Athena's technology takes output from placement and pre-route optimization, and figures out how to "divide and conquer" the chip by distributing jobs for detailed routing. "We create tiles that are independent of one another, so the router thinks it's working on a complete job. We then stitch it back together," Murphy said.

Over a network of 20 workstations, Murphy said, Athena has realized a 10-fold speedup in routing. The real win, he said, comes with the analysis and on-the-fly optimization these speeds make possible. "Most optimization today is done with estimates, but we're working with the detailed router and optimizing with real wires," he said.

Athena today offers analysis and optimization for timing and signal integrity. There's no dynamic power analysis, but Athena can read nominal power numbers from cell libraries and replace cells based on that. Optimizations include cell resizing, re-routing, and re-buffering, with the correct ECO created for the customer.

Athena has developed a database designed to work with multiprocessing, and the company has its own 3D extraction engine and delay calculation tools. Timing analysis is licensed from Parallax Software, which, according to Murphy, promises a close correlation with Synopsys' market-leading PrimeTime analyzer.

Matthias Voigt, general manager at NEC Electronics GmbH, has been helping Athena with test cases and trials. He said the company offers "a unique parallel processing scheme" that will help increase productivity by supporting compute farms.
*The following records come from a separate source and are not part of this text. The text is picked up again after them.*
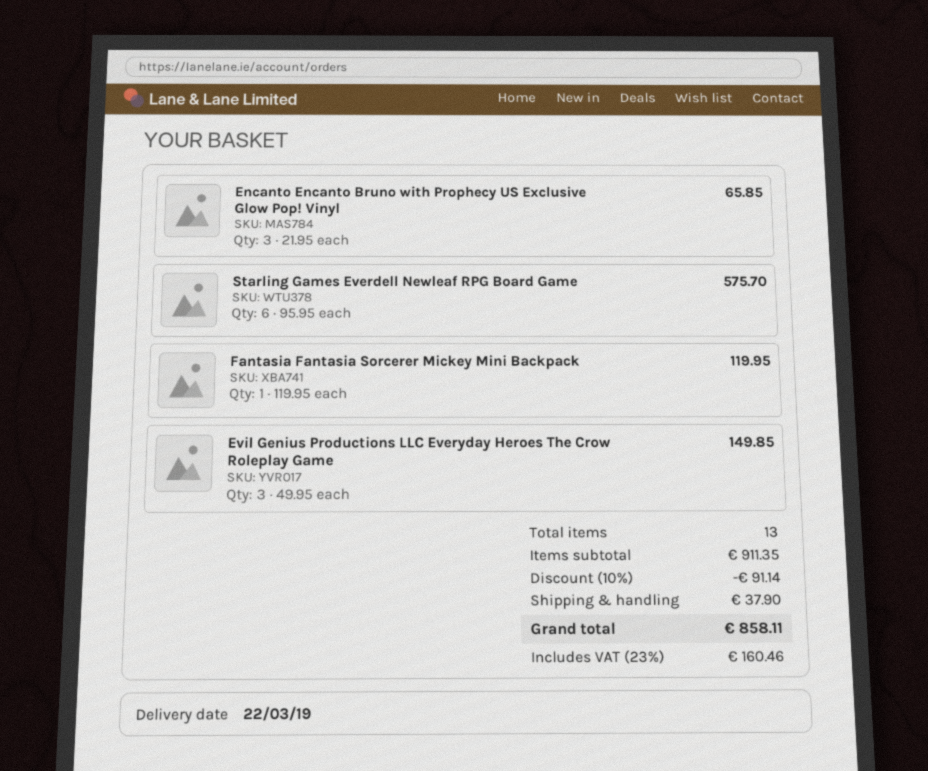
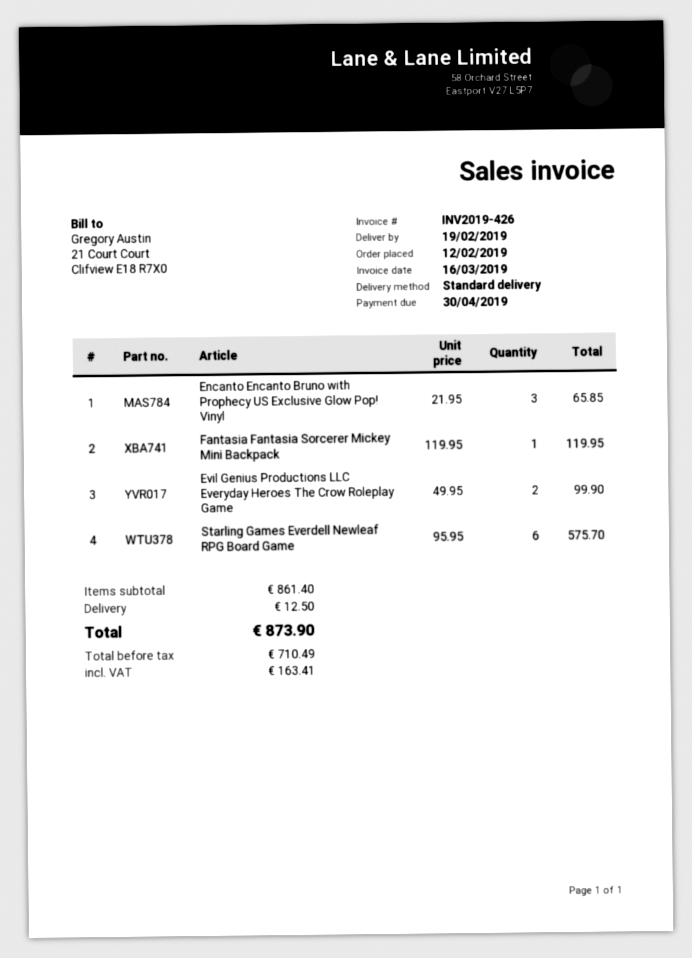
delivery date: 2019-03-22 -> 2019-02-19
Evil Genius Productions LLC Everyday Heroes The Crow Roleplay Game: 3 x 49.95 = 149.85 -> 2 x 49.95 = 99.90
subtotal: 911.35 -> 861.40
discount: 10% = 91.14 -> none
shipping: 37.90 -> 12.50
tax: 160.46 -> 163.41
total: 858.11 -> 873.90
Athena's timing optimization is ready for a beta launch today, he said, and it works well with all available third-party routers.

But Athena doesn't have its own placement and routing tools, and must work with those from Synopsys, Cadence Design Systems, or Magma Design Automation. Representatives from these three large EDA vendors say they're already offering, or are working on, multiprocessing capabilities for IC physical design. Mentor Graphics' Calibre verification suite also uses distributed multiprocessing.

Murphy and Fotakis are confident they'll maintain an edge. "Our data model and distributed multiprocessing is pretty disruptive technology, and is difficult for anyone to achieve in an incremental fashion," said Fotakis. "From our point of view, we are ahead of the major vendors with our distributed and concurrent system."